Please transcribe exactly the line that holds "Sussex Leather Photo" and all lines that follow it to the end of the records below, omitting any pictures.

Before-and-after change data →
○ ○ ○ ○ ○
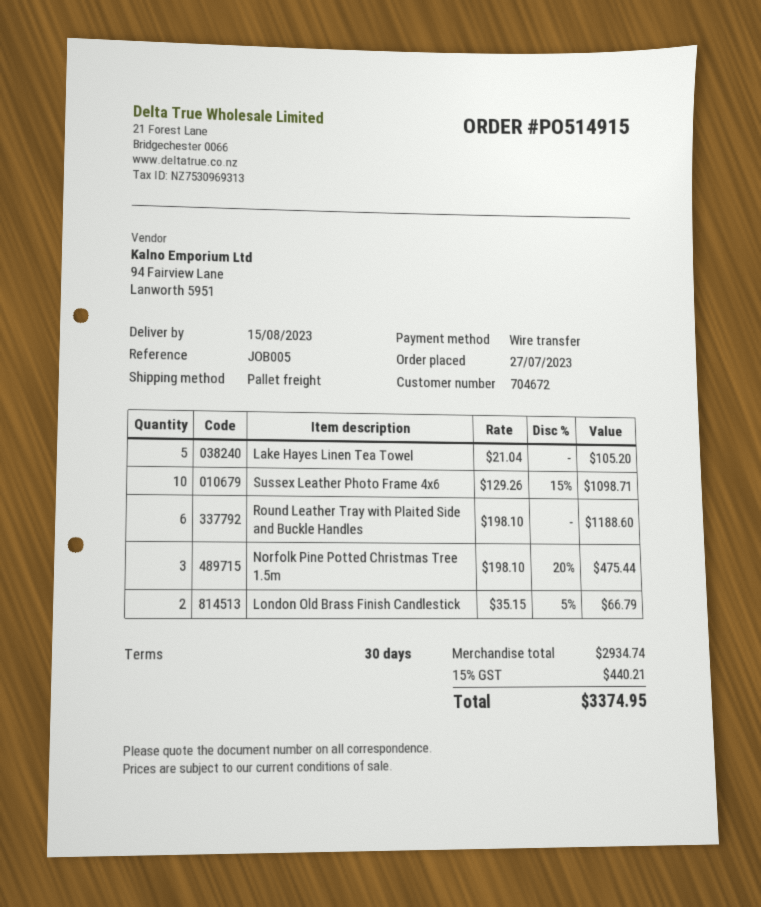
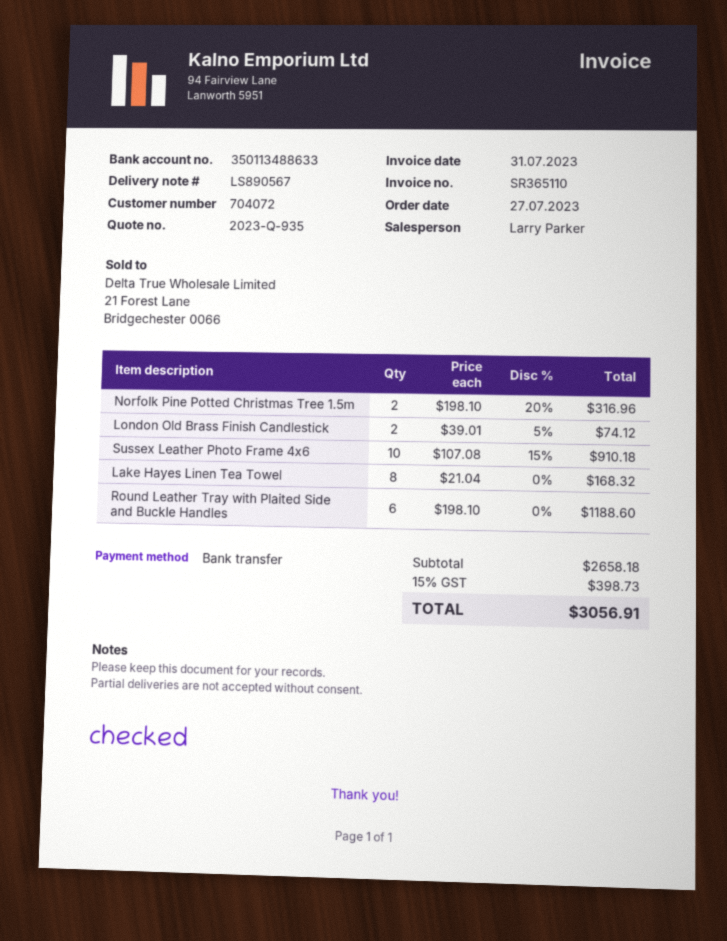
customer number: 704672 -> 704072
Lake Hayes Linen Tea Towel: 5 x 21.04 = 105.20 -> 8 x 21.04 = 168.32
Sussex Leather Photo Frame 4x6: 10 x 129.26 - 15% = 1098.71 -> 10 x 107.08 - 15% = 910.18
Norfolk Pine Potted Christmas Tree 1.5m: 3 x 198.10 - 20% = 475.44 -> 2 x 198.10 - 20% = 316.96
London Old Brass Finish Candlestick: 2 x 35.15 - 5% = 66.79 -> 2 x 39.01 - 5% = 74.12
subtotal: 2934.74 -> 2658.18
tax: 15% = 440.21 -> 15% = 398.73
total: 3374.95 -> 3056.91

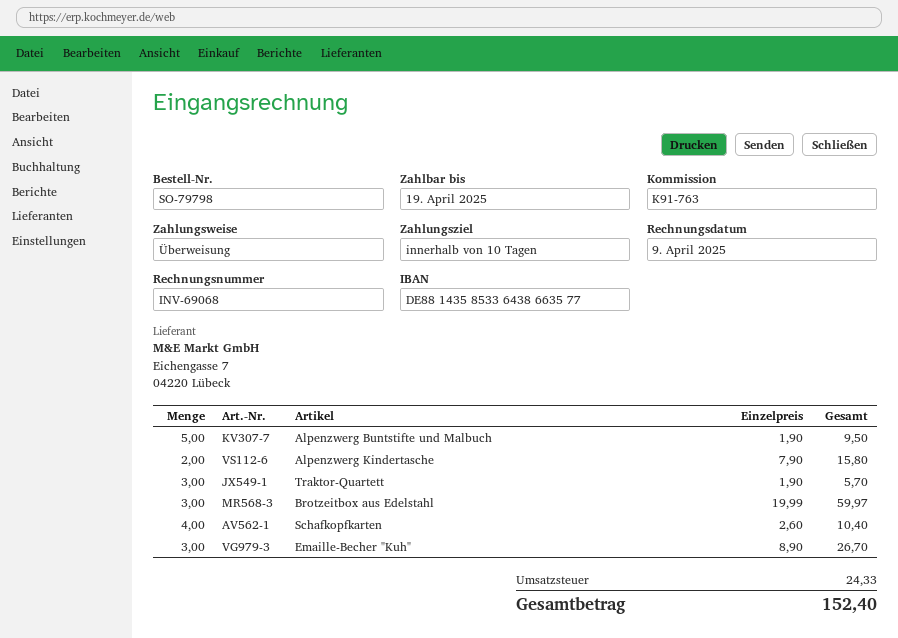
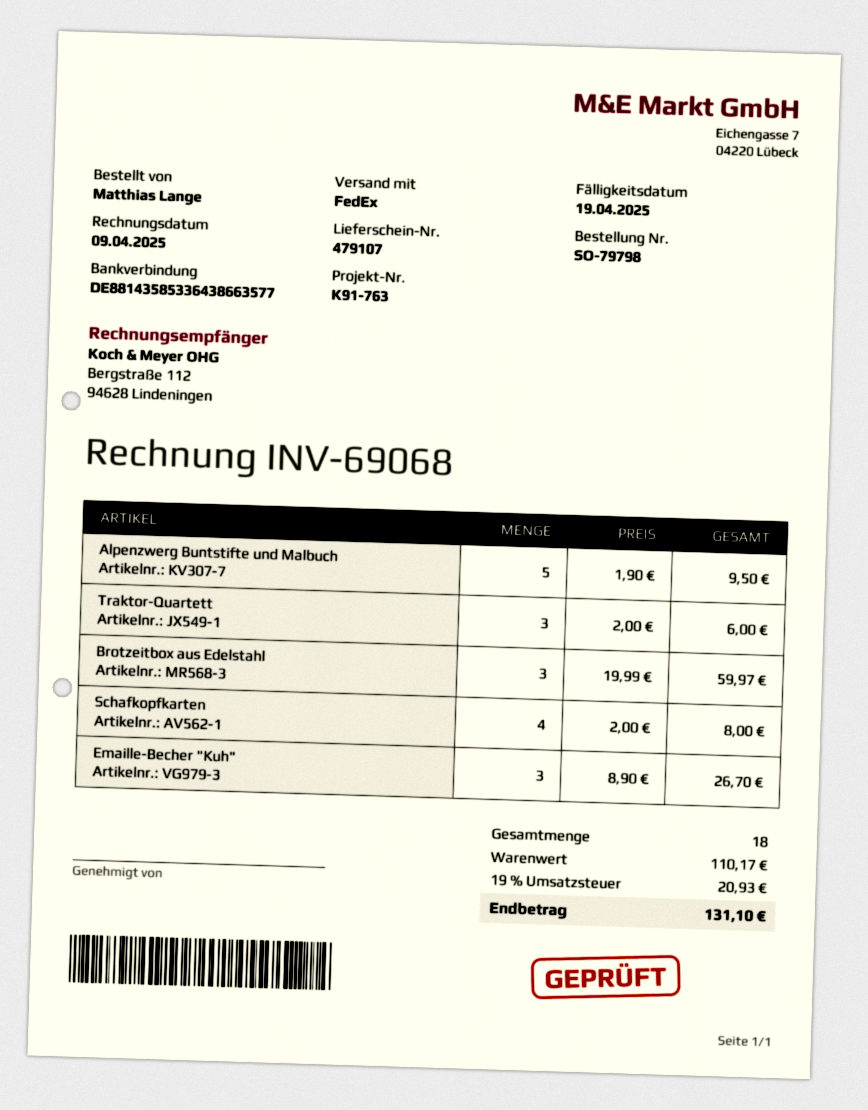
Alpenzwerg Kindertasche: 2 x 7.90 = 15.80 -> none
Traktor-Quartett: 3 x 1.90 = 5.70 -> 3 x 2.00 = 6.00
Schafkopfkarten: 4 x 2.60 = 10.40 -> 4 x 2.00 = 8.00
tax: 24.33 -> 20.93
total: 152.40 -> 131.10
○ ○ ○ ○ ○
Output for this task →
Sussex Leather Photo Frame 4x6: 10 x 129.26 - 15% = 1098.71 -> 10 x 107.08 - 15% = 910.18
Norfolk Pine Potted Christmas Tree 1.5m: 3 x 198.10 - 20% = 475.44 -> 2 x 198.10 - 20% = 316.96
London Old Brass Finish Candlestick: 2 x 35.15 - 5% = 66.79 -> 2 x 39.01 - 5% = 74.12
subtotal: 2934.74 -> 2658.18
tax: 15% = 440.21 -> 15% = 398.73
total: 3374.95 -> 3056.91

Alpenzwerg Kindertasche: 2 x 7.90 = 15.80 -> none
Traktor-Quartett: 3 x 1.90 = 5.70 -> 3 x 2.00 = 6.00
Schafkopfkarten: 4 x 2.60 = 10.40 -> 4 x 2.00 = 8.00
tax: 24.33 -> 20.93
total: 152.40 -> 131.10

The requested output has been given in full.